Start of Block

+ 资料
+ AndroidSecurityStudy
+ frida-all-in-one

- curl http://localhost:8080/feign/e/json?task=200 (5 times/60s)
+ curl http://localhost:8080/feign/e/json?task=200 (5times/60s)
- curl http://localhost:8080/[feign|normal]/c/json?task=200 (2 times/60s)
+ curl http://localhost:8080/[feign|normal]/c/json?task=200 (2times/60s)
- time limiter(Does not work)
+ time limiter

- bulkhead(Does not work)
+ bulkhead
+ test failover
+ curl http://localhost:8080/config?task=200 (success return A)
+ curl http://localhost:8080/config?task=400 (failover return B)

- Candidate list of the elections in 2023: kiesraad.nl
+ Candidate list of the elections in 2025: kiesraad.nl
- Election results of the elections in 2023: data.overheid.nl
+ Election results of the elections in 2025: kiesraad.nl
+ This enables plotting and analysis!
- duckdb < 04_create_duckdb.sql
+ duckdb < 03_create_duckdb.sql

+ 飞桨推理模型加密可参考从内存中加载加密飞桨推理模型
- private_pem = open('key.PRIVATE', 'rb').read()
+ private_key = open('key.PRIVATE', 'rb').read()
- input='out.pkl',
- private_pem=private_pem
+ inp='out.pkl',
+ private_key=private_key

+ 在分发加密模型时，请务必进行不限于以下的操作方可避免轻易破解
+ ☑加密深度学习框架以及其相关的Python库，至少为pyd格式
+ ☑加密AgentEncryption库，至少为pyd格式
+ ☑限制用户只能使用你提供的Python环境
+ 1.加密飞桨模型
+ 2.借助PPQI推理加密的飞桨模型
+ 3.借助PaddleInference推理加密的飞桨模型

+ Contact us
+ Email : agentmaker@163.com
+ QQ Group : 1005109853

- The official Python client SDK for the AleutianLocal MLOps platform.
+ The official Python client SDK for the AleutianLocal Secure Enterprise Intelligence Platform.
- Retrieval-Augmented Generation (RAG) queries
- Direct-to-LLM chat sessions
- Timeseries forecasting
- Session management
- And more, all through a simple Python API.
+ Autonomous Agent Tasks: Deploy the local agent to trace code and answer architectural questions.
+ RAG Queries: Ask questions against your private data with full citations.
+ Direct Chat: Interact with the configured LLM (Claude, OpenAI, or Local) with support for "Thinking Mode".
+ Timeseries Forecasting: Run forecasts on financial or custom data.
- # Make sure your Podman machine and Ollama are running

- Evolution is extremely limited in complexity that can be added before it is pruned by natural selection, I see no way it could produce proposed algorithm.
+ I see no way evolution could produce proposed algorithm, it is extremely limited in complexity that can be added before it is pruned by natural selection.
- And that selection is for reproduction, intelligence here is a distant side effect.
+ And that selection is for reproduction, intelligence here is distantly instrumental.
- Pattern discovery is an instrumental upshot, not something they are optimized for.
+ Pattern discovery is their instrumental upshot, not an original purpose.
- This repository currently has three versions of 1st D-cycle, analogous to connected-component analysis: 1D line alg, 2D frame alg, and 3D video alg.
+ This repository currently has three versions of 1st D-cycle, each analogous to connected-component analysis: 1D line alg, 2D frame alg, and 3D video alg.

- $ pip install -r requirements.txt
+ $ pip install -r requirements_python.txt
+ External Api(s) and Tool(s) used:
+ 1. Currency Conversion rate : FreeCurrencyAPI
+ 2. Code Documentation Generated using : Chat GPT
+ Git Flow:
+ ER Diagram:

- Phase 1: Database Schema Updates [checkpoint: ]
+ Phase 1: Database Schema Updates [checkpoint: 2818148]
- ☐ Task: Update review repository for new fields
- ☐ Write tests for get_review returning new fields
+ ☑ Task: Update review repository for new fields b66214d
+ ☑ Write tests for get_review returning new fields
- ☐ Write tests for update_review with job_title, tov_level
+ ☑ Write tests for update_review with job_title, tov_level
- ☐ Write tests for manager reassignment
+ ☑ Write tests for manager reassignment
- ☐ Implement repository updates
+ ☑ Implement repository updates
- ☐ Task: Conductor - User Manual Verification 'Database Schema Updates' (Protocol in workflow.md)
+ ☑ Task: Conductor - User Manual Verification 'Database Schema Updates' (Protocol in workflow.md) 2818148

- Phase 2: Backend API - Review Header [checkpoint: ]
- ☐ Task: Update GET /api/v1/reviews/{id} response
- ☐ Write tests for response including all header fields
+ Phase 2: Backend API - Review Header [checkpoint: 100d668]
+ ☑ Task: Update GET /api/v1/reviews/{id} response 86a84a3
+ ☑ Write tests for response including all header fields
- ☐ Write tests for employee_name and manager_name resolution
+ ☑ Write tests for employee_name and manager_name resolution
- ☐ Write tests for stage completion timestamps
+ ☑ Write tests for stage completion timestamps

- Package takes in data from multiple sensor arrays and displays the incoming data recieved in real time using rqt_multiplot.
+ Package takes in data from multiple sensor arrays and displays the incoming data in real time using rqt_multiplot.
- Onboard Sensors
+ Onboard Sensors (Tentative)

End of Block

_TO DO_
Output the whole listing again, keeping every line identical.

_ANSWER FOR THE TASK_
+ 资料
+ AndroidSecurityStudy
+ frida-all-in-one

- curl http://localhost:8080/feign/e/json?task=200 (5 times/60s)
+ curl http://localhost:8080/feign/e/json?task=200 (5times/60s)
- curl http://localhost:8080/[feign|normal]/c/json?task=200 (2 times/60s)
+ curl http://localhost:8080/[feign|normal]/c/json?task=200 (2times/60s)
- time limiter(Does not work)
+ time limiter

- bulkhead(Does not work)
+ bulkhead
+ test failover
+ curl http://localhost:8080/config?task=200 (success return A)
+ curl http://localhost:8080/config?task=400 (failover return B)

- Candidate list of the elections in 2023: kiesraad.nl
+ Candidate list of the elections in 2025: kiesraad.nl
- Election results of the elections in 2023: data.overheid.nl
+ Election results of the elections in 2025: kiesraad.nl
+ This enables plotting and analysis!
- duckdb < 04_create_duckdb.sql
+ duckdb < 03_create_duckdb.sql

+ 飞桨推理模型加密可参考从内存中加载加密飞桨推理模型
- private_pem = open('key.PRIVATE', 'rb').read()
+ private_key = open('key.PRIVATE', 'rb').read()
- input='out.pkl',
- private_pem=private_pem
+ inp='out.pkl',
+ private_key=private_key

+ 在分发加密模型时，请务必进行不限于以下的操作方可避免轻易破解
+ ☑加密深度学习框架以及其相关的Python库，至少为pyd格式
+ ☑加密AgentEncryption库，至少为pyd格式
+ ☑限制用户只能使用你提供的Python环境
+ 1.加密飞桨模型
+ 2.借助PPQI推理加密的飞桨模型
+ 3.借助PaddleInference推理加密的飞桨模型

+ Contact us
+ Email : agentmaker@163.com
+ QQ Group : 1005109853

- The official Python client SDK for the AleutianLocal MLOps platform.
+ The official Python client SDK for the AleutianLocal Secure Enterprise Intelligence Platform.
- Retrieval-Augmented Generation (RAG) queries
- Direct-to-LLM chat sessions
- Timeseries forecasting
- Session management
- And more, all through a simple Python API.
+ Autonomous Agent Tasks: Deploy the local agent to trace code and answer architectural questions.
+ RAG Queries: Ask questions against your private data with full citations.
+ Direct Chat: Interact with the configured LLM (Claude, OpenAI, or Local) with support for "Thinking Mode".
+ Timeseries Forecasting: Run forecasts on financial or custom data.
- # Make sure your Podman machine and Ollama are running

- Evolution is extremely limited in complexity that can be added before it is pruned by natural selection, I see no way it could produce proposed algorithm.
+ I see no way evolution could produce proposed algorithm, it is extremely limited in complexity that can be added before it is pruned by natural selection.
- And that selection is for reproduction, intelligence here is a distant side effect.
+ And that selection is for reproduction, intelligence here is distantly instrumental.
- Pattern discovery is an instrumental upshot, not something they are optimized for.
+ Pattern discovery is their instrumental upshot, not an original purpose.
- This repository currently has three versions of 1st D-cycle, analogous to connected-component analysis: 1D line alg, 2D frame alg, and 3D video alg.
+ This repository currently has three versions of 1st D-cycle, each analogous to connected-component analysis: 1D line alg, 2D frame alg, and 3D video alg.

- $ pip install -r requirements.txt
+ $ pip install -r requirements_python.txt
+ External Api(s) and Tool(s) used:
+ 1. Currency Conversion rate : FreeCurrencyAPI
+ 2. Code Documentation Generated using : Chat GPT
+ Git Flow:
+ ER Diagram:

- Phase 1: Database Schema Updates [checkpoint: ]
+ Phase 1: Database Schema Updates [checkpoint: 2818148]
- ☐ Task: Update review repository for new fields
- ☐ Write tests for get_review returning new fields
+ ☑ Task: Update review repository for new fields b66214d
+ ☑ Write tests for get_review returning new fields
- ☐ Write tests for update_review with job_title, tov_level
+ ☑ Write tests for update_review with job_title, tov_level
- ☐ Write tests for manager reassignment
+ ☑ Write tests for manager reassignment
- ☐ Implement repository updates
+ ☑ Implement repository updates
- ☐ Task: Conductor - User Manual Verification 'Database Schema Updates' (Protocol in workflow.md)
+ ☑ Task: Conductor - User Manual Verification 'Database Schema Updates' (Protocol in workflow.md) 2818148

- Phase 2: Backend API - Review Header [checkpoint: ]
- ☐ Task: Update GET /api/v1/reviews/{id} response
- ☐ Write tests for response including all header fields
+ Phase 2: Backend API - Review Header [checkpoint: 100d668]
+ ☑ Task: Update GET /api/v1/reviews/{id} response 86a84a3
+ ☑ Write tests for response including all header fields
- ☐ Write tests for employee_name and manager_name resolution
+ ☑ Write tests for employee_name and manager_name resolution
- ☐ Write tests for stage completion timestamps
+ ☑ Write tests for stage completion timestamps

- Package takes in data from multiple sensor arrays and displays the incoming data recieved in real time using rqt_multiplot.
+ Package takes in data from multiple sensor arrays and displays the incoming data in real time using rqt_multiplot.
- Onboard Sensors
+ Onboard Sensors (Tentative)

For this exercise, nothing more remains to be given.